■ WORK INSTRUCTIONS: The material below holds a span beginning at the line with "rebuilt during installation" and ending at the line with "install -r requirements-dev.txt". Quote that span exactly, both ends included, and only that span.

■ DATA PROVIDED:
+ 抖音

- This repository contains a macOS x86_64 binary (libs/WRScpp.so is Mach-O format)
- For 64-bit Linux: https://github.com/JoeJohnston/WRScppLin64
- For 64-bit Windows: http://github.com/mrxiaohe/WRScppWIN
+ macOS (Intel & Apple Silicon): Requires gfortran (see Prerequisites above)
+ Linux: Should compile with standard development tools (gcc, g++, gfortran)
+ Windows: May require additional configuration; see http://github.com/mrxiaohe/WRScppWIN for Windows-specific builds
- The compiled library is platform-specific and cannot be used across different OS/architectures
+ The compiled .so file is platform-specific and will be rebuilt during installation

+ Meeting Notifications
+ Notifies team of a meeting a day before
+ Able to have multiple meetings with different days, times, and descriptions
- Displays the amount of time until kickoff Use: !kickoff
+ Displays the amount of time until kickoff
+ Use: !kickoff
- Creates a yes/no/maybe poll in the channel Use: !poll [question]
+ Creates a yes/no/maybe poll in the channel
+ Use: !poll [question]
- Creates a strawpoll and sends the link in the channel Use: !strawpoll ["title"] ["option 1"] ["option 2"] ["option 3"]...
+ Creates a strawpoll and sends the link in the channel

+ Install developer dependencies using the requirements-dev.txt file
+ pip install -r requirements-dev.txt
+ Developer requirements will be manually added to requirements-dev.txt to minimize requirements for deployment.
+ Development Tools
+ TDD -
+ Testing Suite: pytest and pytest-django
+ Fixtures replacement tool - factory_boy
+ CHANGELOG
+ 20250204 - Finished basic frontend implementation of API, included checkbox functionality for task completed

■ OUTPUT FOR THIS EXERCISE:
+ The compiled .so file is platform-specific and will be rebuilt during installation

+ Meeting Notifications
+ Notifies team of a meeting a day before
+ Able to have multiple meetings with different days, times, and descriptions
- Displays the amount of time until kickoff Use: !kickoff
+ Displays the amount of time until kickoff
+ Use: !kickoff
- Creates a yes/no/maybe poll in the channel Use: !poll [question]
+ Creates a yes/no/maybe poll in the channel
+ Use: !poll [question]
- Creates a strawpoll and sends the link in the channel Use: !strawpoll ["title"] ["option 1"] ["option 2"] ["option 3"]...
+ Creates a strawpoll and sends the link in the channel

+ Install developer dependencies using the requirements-dev.txt file
+ pip install -r requirements-dev.txt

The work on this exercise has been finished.